Task goal
Output every line of the material exactly, omitting images.

....................

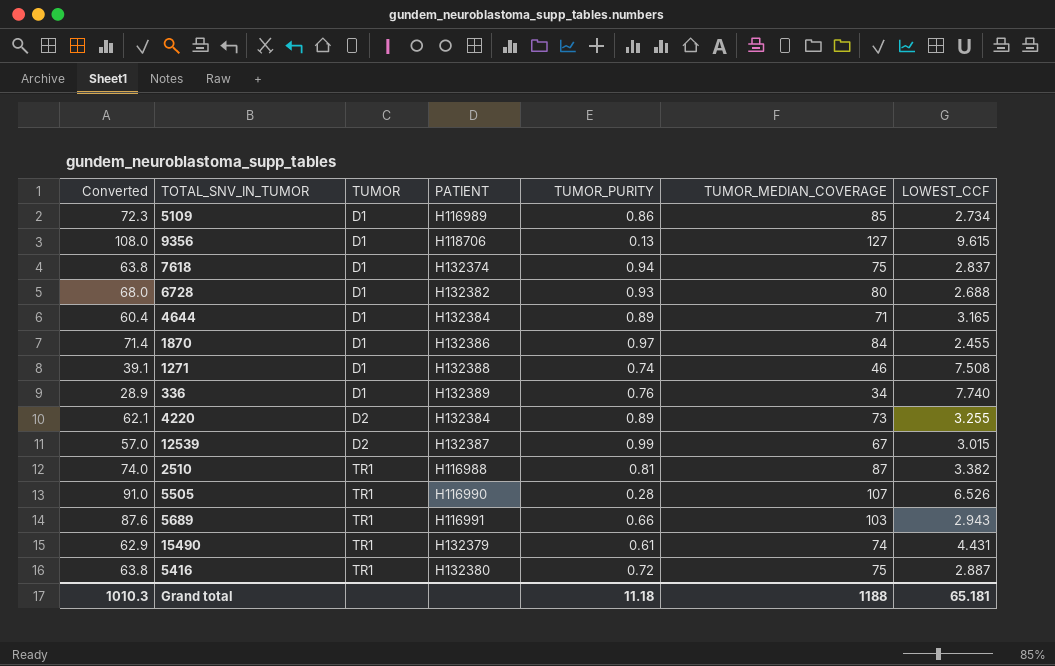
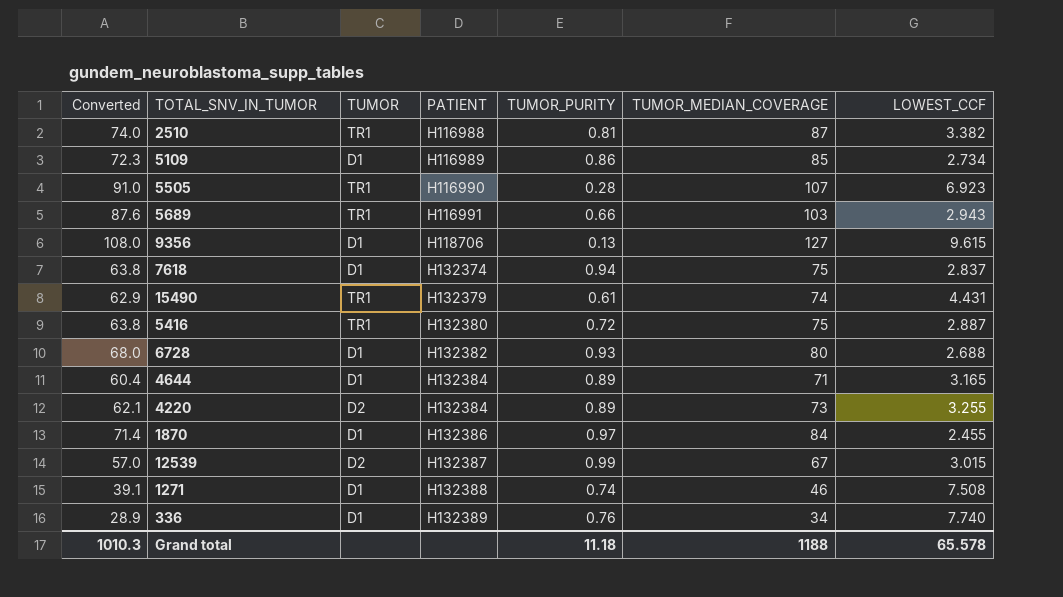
row order: TUMOR ascending -> PATIENT ascending
5505 | LOWEST_CCF: 6.526 -> 6.923
Grand total | LOWEST_CCF: 65.181 -> 65.578

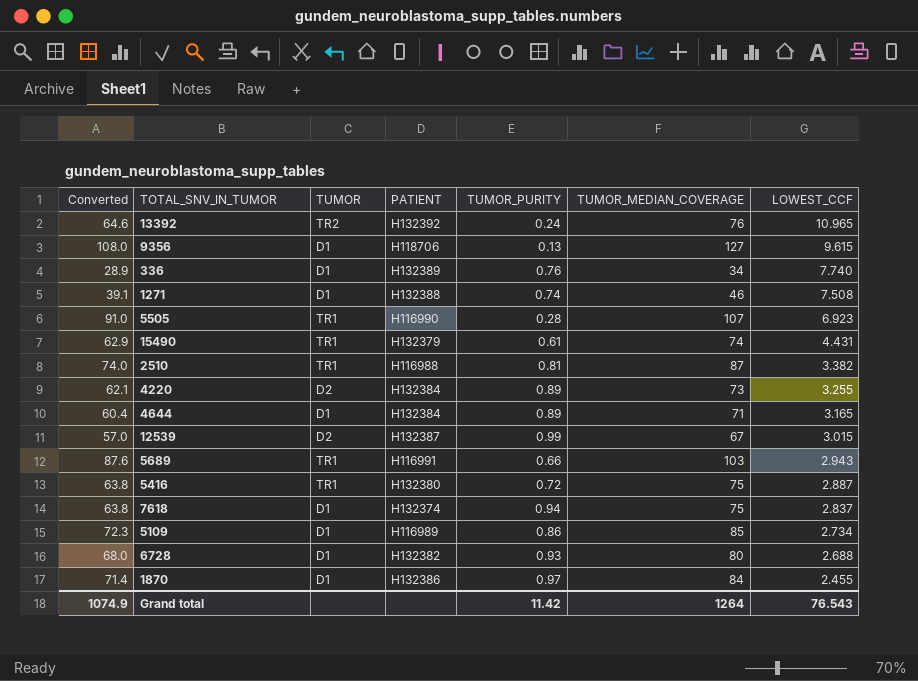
row order: PATIENT ascending -> LOWEST_CCF descending
row 13392: none -> 64.6 | TR2 | H132392 | 0.24 | 76 | 10.965
Grand total | Converted: 1010.3 -> 1074.9
Grand total | TUMOR_PURITY: 11.18 -> 11.42
Grand total | TUMOR_MEDIAN_COVERAGE: 1188 -> 1264
Grand total | LOWEST_CCF: 65.578 -> 76.543

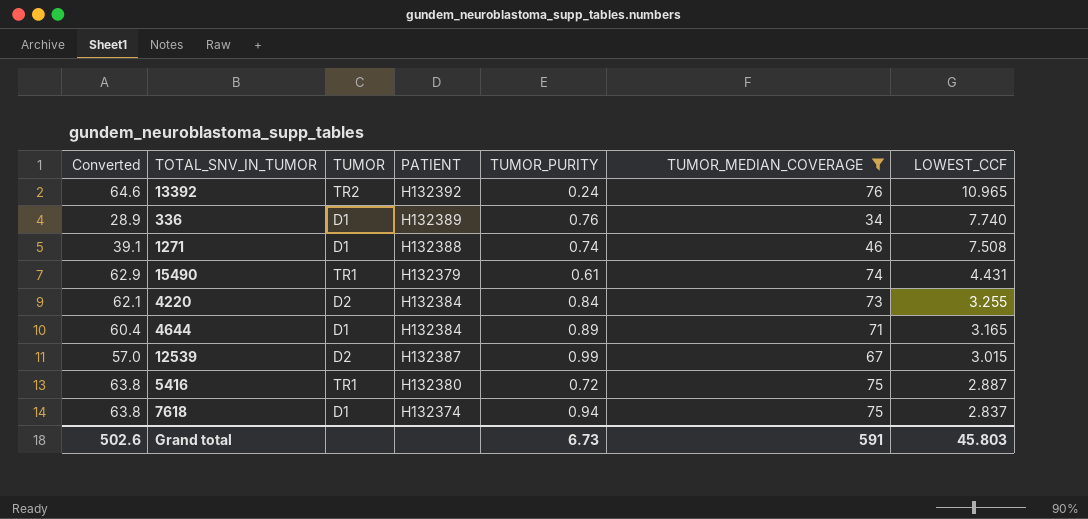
filter: none -> TUMOR_MEDIAN_COVERAGE <= 76
4220 | TUMOR_PURITY: 0.89 -> 0.84
Grand total | Converted: 1074.9 -> 502.6
Grand total | TUMOR_PURITY: 11.42 -> 6.73
Grand total | TUMOR_MEDIAN_COVERAGE: 1264 -> 591
Grand total | LOWEST_CCF: 76.543 -> 45.803

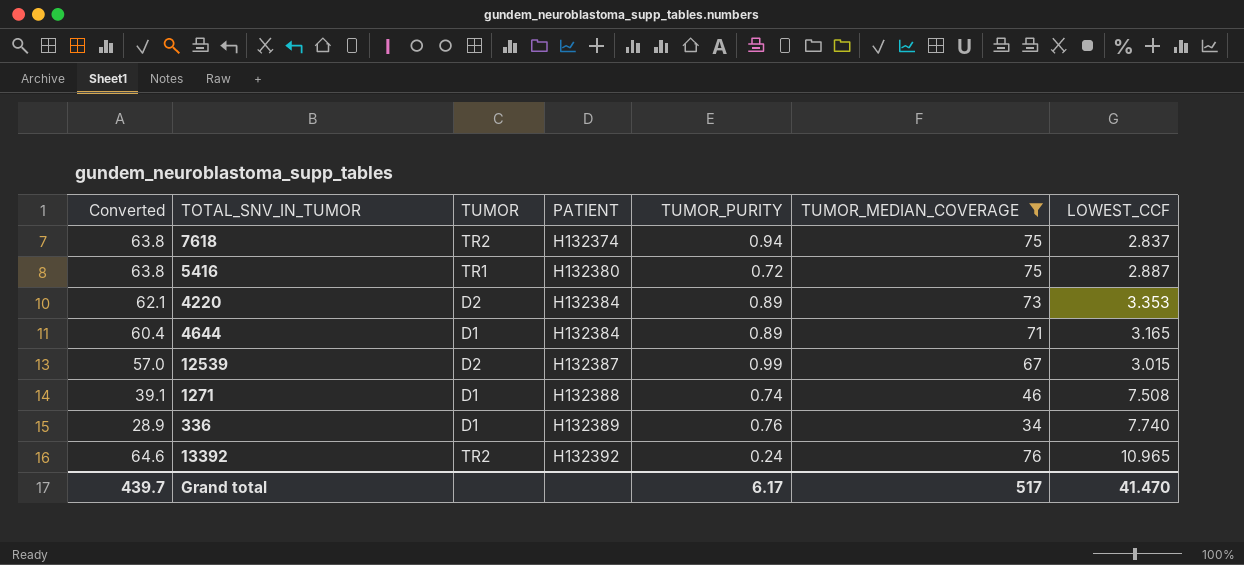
row order: LOWEST_CCF descending -> PATIENT ascending
row 15490: 62.9 | TR1 | H132379 | 0.61 | 74 | 4.431 -> none
7618 | TUMOR: D1 -> TR2
4220 | TUMOR_PURITY: 0.84 -> 0.89
4220 | LOWEST_CCF: 3.255 -> 3.353
Grand total | Converted: 502.6 -> 439.7
Grand total | TUMOR_PURITY: 6.73 -> 6.17
Grand total | TUMOR_MEDIAN_COVERAGE: 591 -> 517
Grand total | LOWEST_CCF: 45.803 -> 41.470

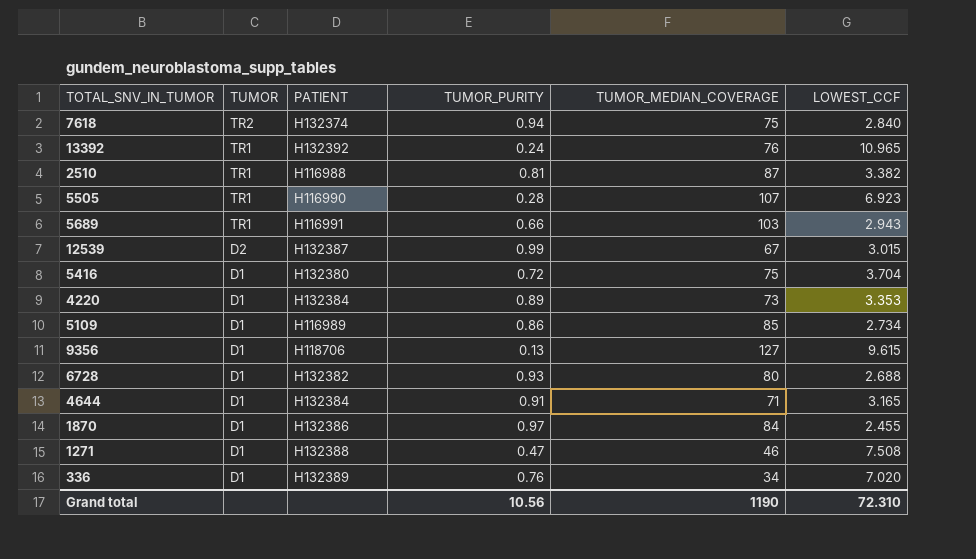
filter: TUMOR_MEDIAN_COVERAGE <= 76 -> none
row order: PATIENT ascending -> TUMOR descending
column Converted | formula: [TUMOR_MEDIAN_COVERAGE] * 0.85 -> none
7618 | LOWEST_CCF: 2.837 -> 2.840
13392 | TUMOR: TR2 -> TR1
5416 | TUMOR: TR1 -> D1
5416 | LOWEST_CCF: 2.887 -> 3.704
4220 | TUMOR: D2 -> D1
4644 | TUMOR_PURITY: 0.89 -> 0.91
1271 | TUMOR_PURITY: 0.74 -> 0.47
336 | LOWEST_CCF: 7.740 -> 7.020
Grand total | TUMOR_PURITY: 6.17 -> 10.56
Grand total | TUMOR_MEDIAN_COVERAGE: 517 -> 1190
Grand total | LOWEST_CCF: 41.470 -> 72.310

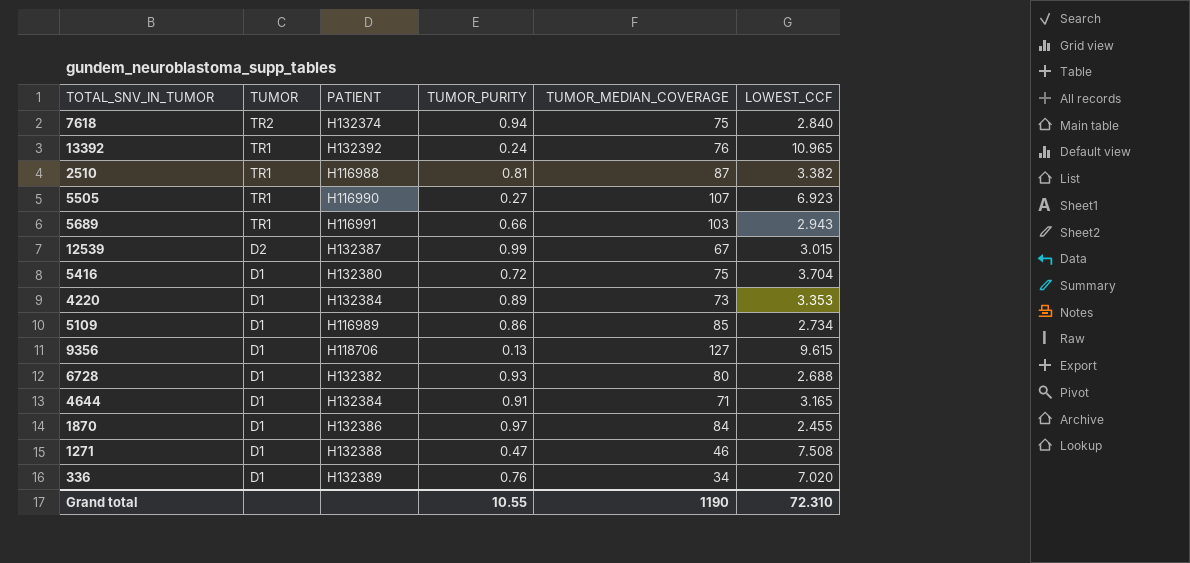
5505 | TUMOR_PURITY: 0.28 -> 0.27
Grand total | TUMOR_PURITY: 10.56 -> 10.55

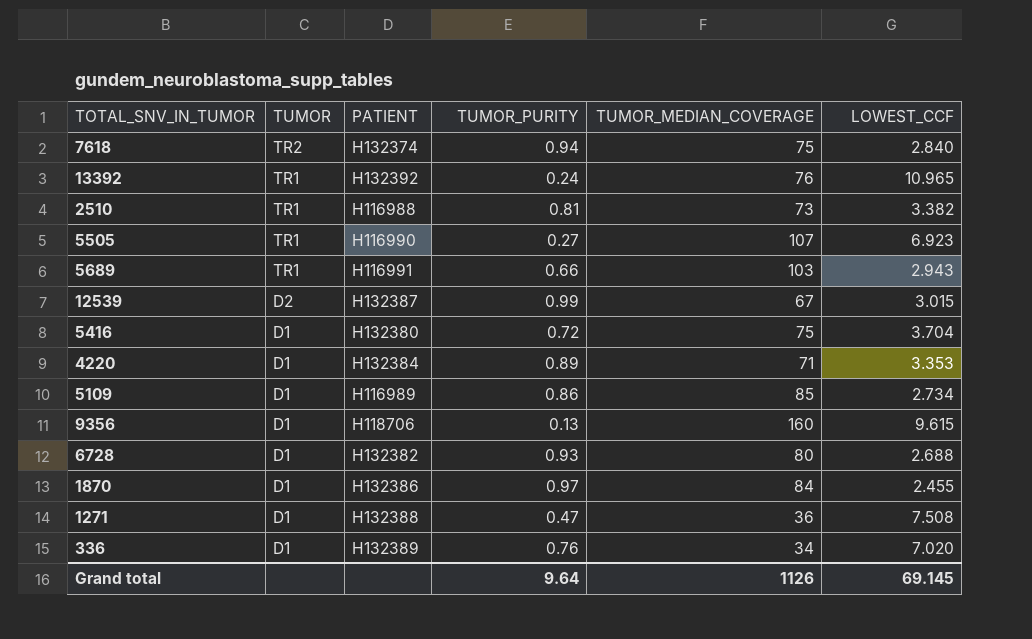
row 4644: D1 | H132384 | 0.91 | 71 | 3.165 -> none
2510 | TUMOR_MEDIAN_COVERAGE: 87 -> 73
4220 | TUMOR_MEDIAN_COVERAGE: 73 -> 71
9356 | TUMOR_MEDIAN_COVERAGE: 127 -> 160
1271 | TUMOR_MEDIAN_COVERAGE: 46 -> 36
Grand total | TUMOR_PURITY: 10.55 -> 9.64
Grand total | TUMOR_MEDIAN_COVERAGE: 1190 -> 1126
Grand total | LOWEST_CCF: 72.310 -> 69.145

....................

Task answer
row order: TUMOR ascending -> PATIENT ascending
5505 | LOWEST_CCF: 6.526 -> 6.923
Grand total | LOWEST_CCF: 65.181 -> 65.578

row order: PATIENT ascending -> LOWEST_CCF descending
row 13392: none -> 64.6 | TR2 | H132392 | 0.24 | 76 | 10.965
Grand total | Converted: 1010.3 -> 1074.9
Grand total | TUMOR_PURITY: 11.18 -> 11.42
Grand total | TUMOR_MEDIAN_COVERAGE: 1188 -> 1264
Grand total | LOWEST_CCF: 65.578 -> 76.543

filter: none -> TUMOR_MEDIAN_COVERAGE <= 76
4220 | TUMOR_PURITY: 0.89 -> 0.84
Grand total | Converted: 1074.9 -> 502.6
Grand total | TUMOR_PURITY: 11.42 -> 6.73
Grand total | TUMOR_MEDIAN_COVERAGE: 1264 -> 591
Grand total | LOWEST_CCF: 76.543 -> 45.803

row order: LOWEST_CCF descending -> PATIENT ascending
row 15490: 62.9 | TR1 | H132379 | 0.61 | 74 | 4.431 -> none
7618 | TUMOR: D1 -> TR2
4220 | TUMOR_PURITY: 0.84 -> 0.89
4220 | LOWEST_CCF: 3.255 -> 3.353
Grand total | Converted: 502.6 -> 439.7
Grand total | TUMOR_PURITY: 6.73 -> 6.17
Grand total | TUMOR_MEDIAN_COVERAGE: 591 -> 517
Grand total | LOWEST_CCF: 45.803 -> 41.470

filter: TUMOR_MEDIAN_COVERAGE <= 76 -> none
row order: PATIENT ascending -> TUMOR descending
column Converted | formula: [TUMOR_MEDIAN_COVERAGE] * 0.85 -> none
7618 | LOWEST_CCF: 2.837 -> 2.840
13392 | TUMOR: TR2 -> TR1
5416 | TUMOR: TR1 -> D1
5416 | LOWEST_CCF: 2.887 -> 3.704
4220 | TUMOR: D2 -> D1
4644 | TUMOR_PURITY: 0.89 -> 0.91
1271 | TUMOR_PURITY: 0.74 -> 0.47
336 | LOWEST_CCF: 7.740 -> 7.020
Grand total | TUMOR_PURITY: 6.17 -> 10.56
Grand total | TUMOR_MEDIAN_COVERAGE: 517 -> 1190
Grand total | LOWEST_CCF: 41.470 -> 72.310

5505 | TUMOR_PURITY: 0.28 -> 0.27
Grand total | TUMOR_PURITY: 10.56 -> 10.55

row 4644: D1 | H132384 | 0.91 | 71 | 3.165 -> none
2510 | TUMOR_MEDIAN_COVERAGE: 87 -> 73
4220 | TUMOR_MEDIAN_COVERAGE: 73 -> 71
9356 | TUMOR_MEDIAN_COVERAGE: 127 -> 160
1271 | TUMOR_MEDIAN_COVERAGE: 46 -> 36
Grand total | TUMOR_PURITY: 10.55 -> 9.64
Grand total | TUMOR_MEDIAN_COVERAGE: 1190 -> 1126
Grand total | LOWEST_CCF: 72.310 -> 69.145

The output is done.